Phenotypically, Turner's syndrome humans are

### Step-by-Step Solution: 1. **Understanding Turner Syndrome**: - Turner syndrome is a genetic condition that affects females, characterized by the absence of one of the two X chromosomes. This results in a chromosomal pattern of 45 chromosomes, represented as 44 autosomes and one X chromosome (XO). 2. **Chromosomal Composition**: - In normal females, the chromosomal composition is 46 (44 + XX).

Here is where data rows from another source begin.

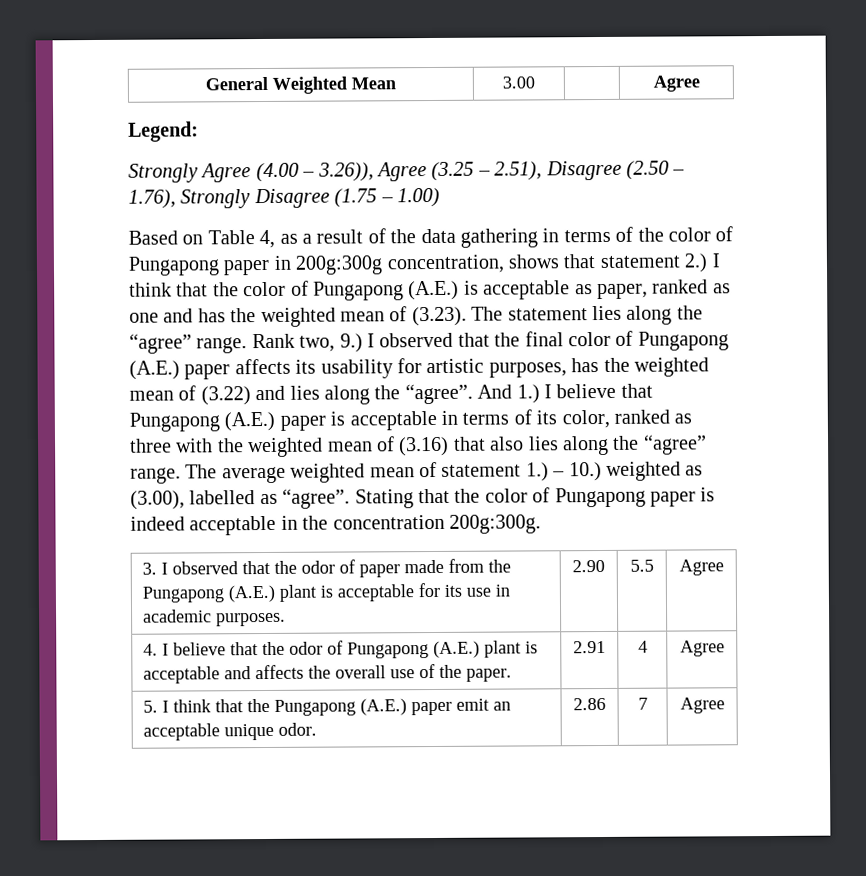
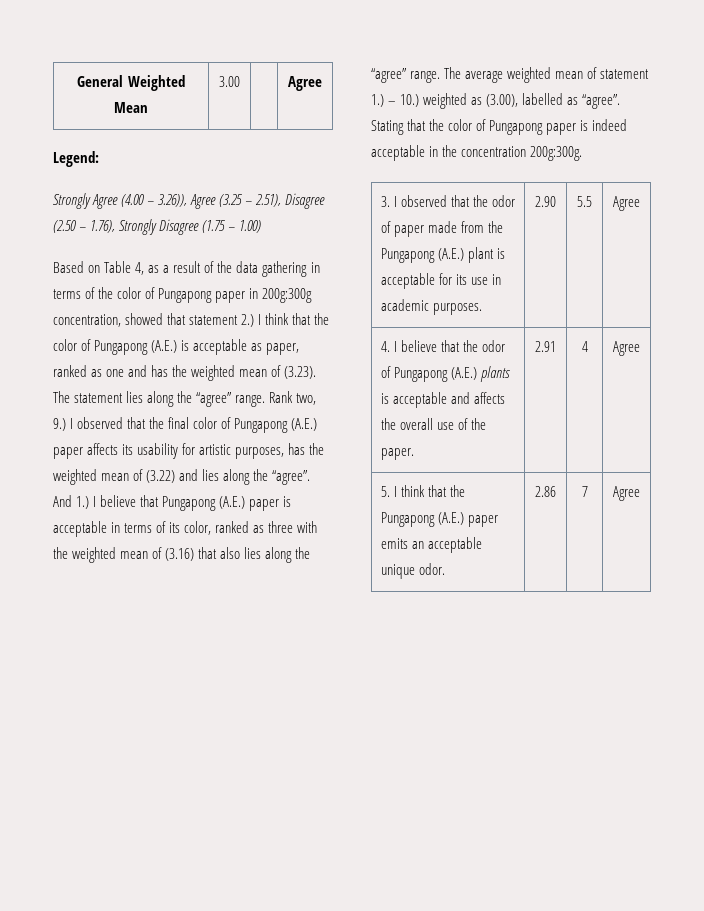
- Based on Table 4, as a result of the data gathering in terms of the color of Pungapong paper in 200g:300g concentration, shows that statement 2.) I think that the color of Pungapong (A.E.) is acceptable as paper, ranked as one and has the weighted mean of (3.23). The statement lies along the “agree” range.
+ Based on Table 4, as a result of the data gathering in terms of the color of Pungapong paper in 200g:300g concentration, showed that statement 2.) I think that the color of Pungapong (A.E.) is acceptable as paper, ranked as one and has the weighted mean of (3.23). The statement lies along the “agree” range.
- 4. I believe that the odor of Pungapong (A.E.) plant is acceptable and affects the overall use of the paper. | 2.91 | 4 | Agree
+ 4. I believe that the odor of Pungapong (A.E.) plants is acceptable and affects the overall use of the paper. | 2.91 | 4 | Agree
- 5. I think that the Pungapong (A.E.) paper emit an acceptable unique odor. | 2.86 | 7 | Agree
+ 5. I think that the Pungapong (A.E.) paper emits an acceptable unique odor. | 2.86 | 7 | Agree

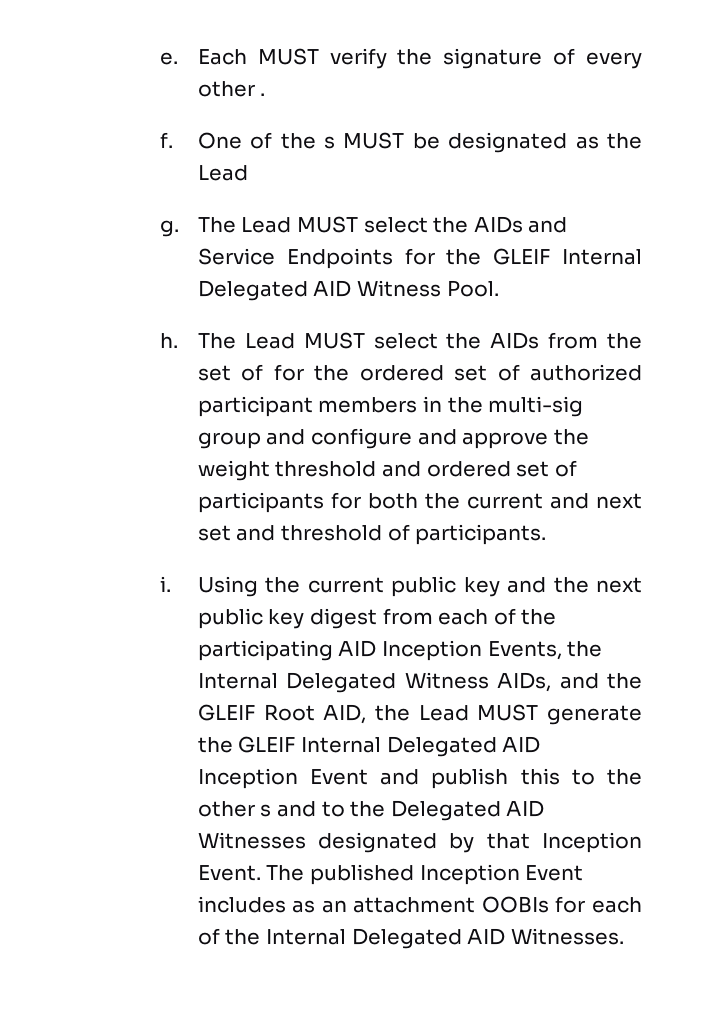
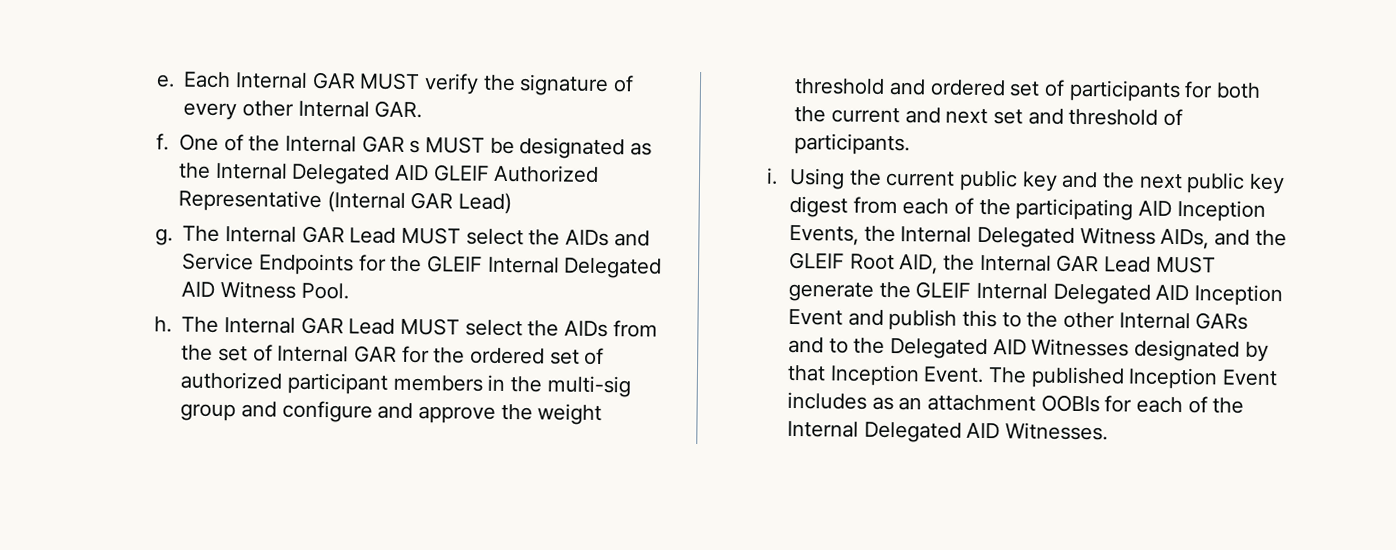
- Each MUST verify the signature of every other .
+ Each Internal GAR MUST verify the signature of every other Internal GAR.
- One of the s MUST be designated as the Lead
+ One of the Internal GAR s MUST be designated as the Internal Delegated AID GLEIF Authorized Representative (Internal GAR Lead)
- The Lead MUST select the AIDs and Service Endpoints for the GLEIF Internal Delegated AID Witness Pool.
+ The Internal GAR Lead MUST select the AIDs and Service Endpoints for the GLEIF Internal Delegated AID Witness Pool.
- The Lead MUST select the AIDs from the set of for the ordered set of authorized participant members in the multi-sig group and configure and approve the weight threshold and ordered set of participants for both the current and next set and threshold of participants.
+ The Internal GAR Lead MUST select the AIDs from the set of Internal GAR for the ordered set of authorized participant members in the multi-sig group and configure and approve the weight threshold and ordered set of participants for both the current and next set and threshold of participants.
- Using the current public key and the next public key digest from each of the participating AID Inception Events, the Internal Delegated Witness AIDs, and the GLEIF Root AID, the Lead MUST generate the GLEIF Internal Delegated AID Inception Event and publish this to the other s and to the Delegated AID Witnesses designated by that Inception Event.
+ Using the current public key and the next public key digest from each of the participating AID Inception Events, the Internal Delegated Witness AIDs, and the GLEIF Root AID, the Internal GAR Lead MUST generate the GLEIF Internal Delegated AID Inception Event and publish this to the other Internal GARs and to the Delegated AID Witnesses designated by that Inception Event.

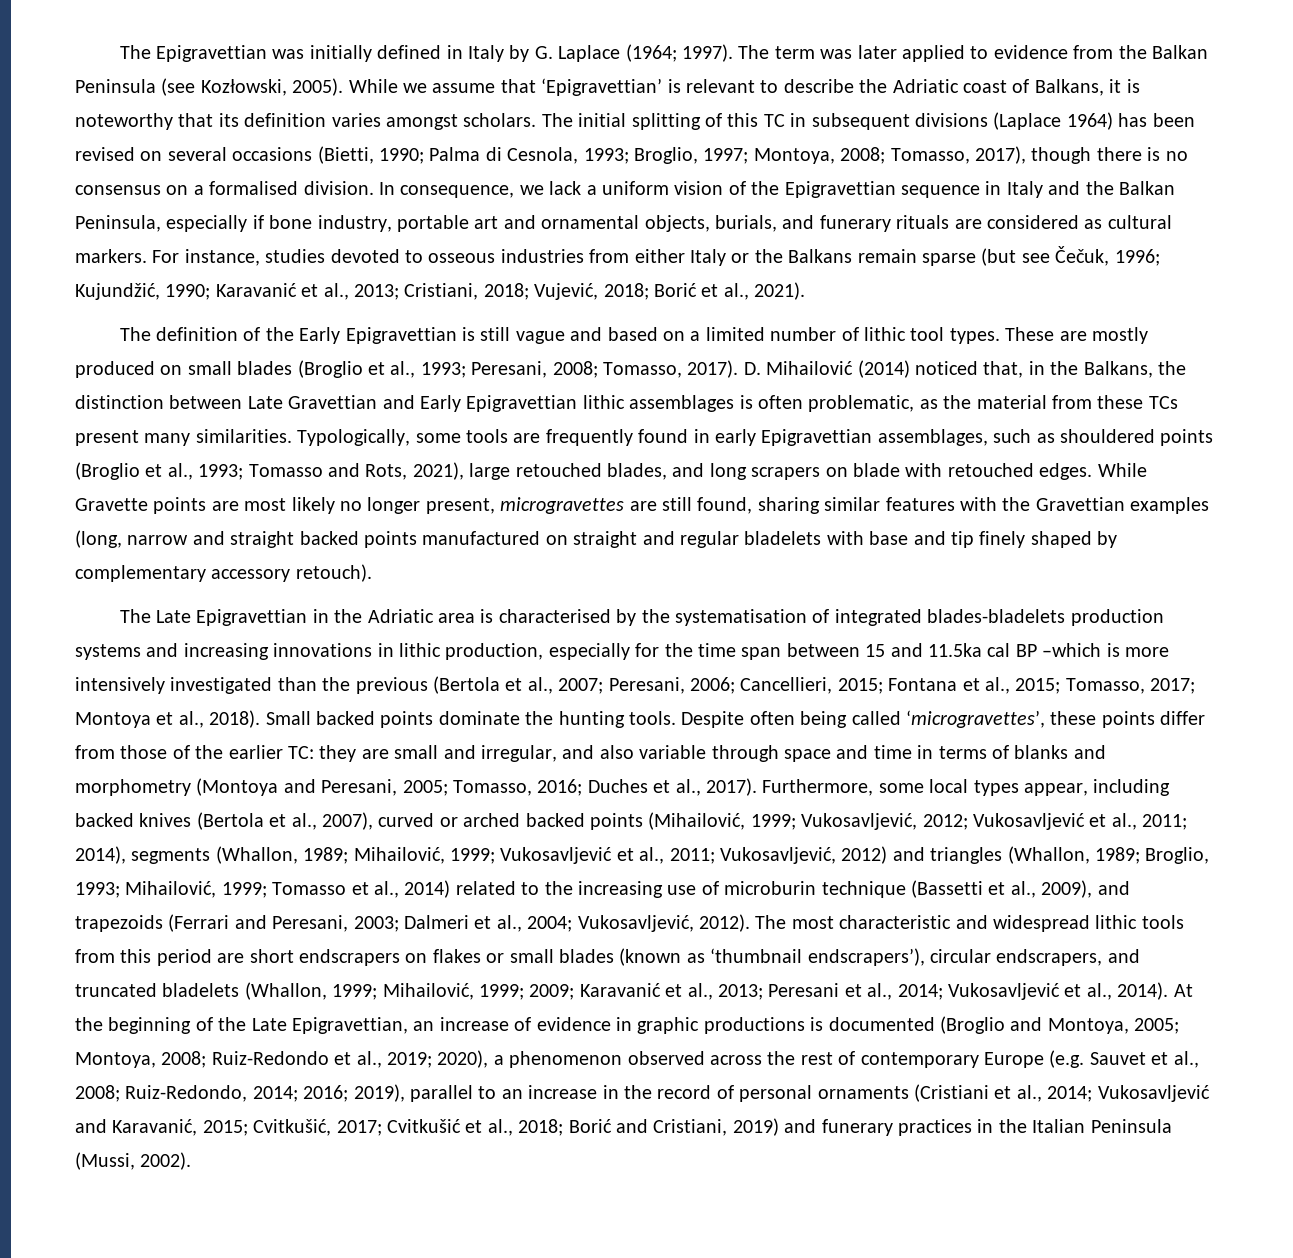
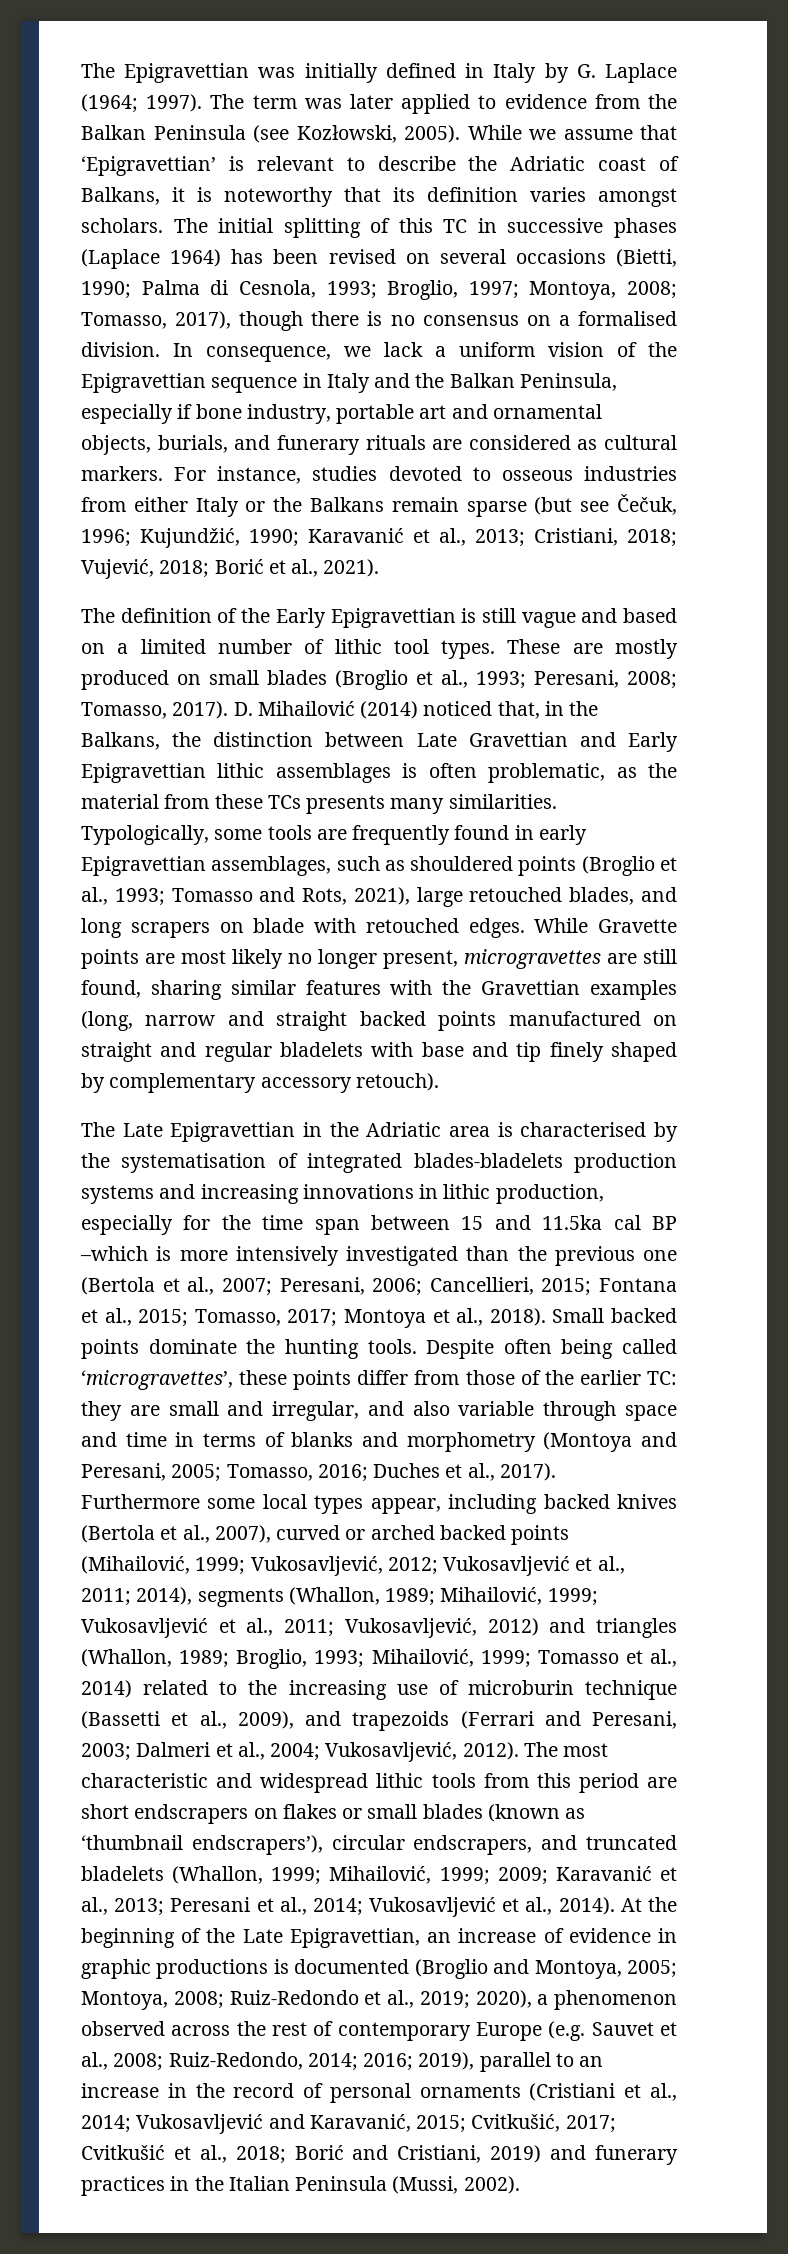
- The initial splitting of this TC in subsequent divisions (Laplace 1964) has been revised on several occasions (Bietti, 1990; Palma di Cesnola, 1993; Broglio, 1997; Montoya, 2008; Tomasso, 2017), though there is no consensus on a formalised division.
+ The initial splitting of this TC in successive phases (Laplace 1964) has been revised on several occasions (Bietti, 1990; Palma di Cesnola, 1993; Broglio, 1997; Montoya, 2008; Tomasso, 2017), though there is no consensus on a formalised division.
- D. Mihailović (2014) noticed that, in the Balkans, the distinction between Late Gravettian and Early Epigravettian lithic assemblages is often problematic, as the material from these TCs present many similarities.
+ D. Mihailović (2014) noticed that, in the Balkans, the distinction between Late Gravettian and Early Epigravettian lithic assemblages is often problematic, as the material from these TCs presents many similarities.
- The Late Epigravettian in the Adriatic area is characterised by the systematisation of integrated blades-bladelets production systems and increasing innovations in lithic production, especially for the time span between 15 and 11.5ka cal BP –which is more intensively investigated than the previous (Bertola et al., 2007; Peresani, 2006; Cancellieri, 2015; Fontana et al., 2015; Tomasso, 2017; Montoya et al., 2018).
+ The Late Epigravettian in the Adriatic area is characterised by the systematisation of integrated blades-bladelets production systems and increasing innovations in lithic production, especially for the time span between 15 and 11.5ka cal BP –which is more intensively investigated than the previous one (Bertola et al., 2007; Peresani, 2006; Cancellieri, 2015; Fontana et al., 2015; Tomasso, 2017; Montoya et al., 2018).
- Furthermore, some local types appear, including backed knives (Bertola et al., 2007), curved or arched backed points (Mihailović, 1999;
+ Furthermore some local types appear, including backed knives (Bertola et al., 2007), curved or arched backed points (Mihailović, 1999;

In Turner syndrome, the composition is 45 (44 + X0), indicating the absence of one X chromosome. 3. **Phenotypic Characteristics**: - Due to the absence of one X chromosome, individuals with Turner syndrome exhibit specific phenotypic traits: - **Sterility**: They are typically sterile due to underdeveloped ovaries. - **Underdeveloped Secondary Sexual Characteristics**: They may have minimal breast development and lack the typical female secondary sexual characteristics. - **Absence of Menstruation**: Due to the underdevelopment of the ovaries, menstruation does not occur. 4. **Evaluating the Options**: - **Option 1: Male**: This is incorrect as Turner syndrome only occurs in females. - **Option 2: Female**: This is correct as individuals with Turner syndrome are phenotypically female but with specific characteristics. - **Option 3: Super Female**: This is incorrect as super females have an extra X chromosome (XXX). - **Option 4: Intersex Individual**: This is also incorrect as Turner syndrome does not classify as intersex. 5. **Conclusion**: - The correct answer is that phenotypically, individuals with Turner syndrome are classified as **female**.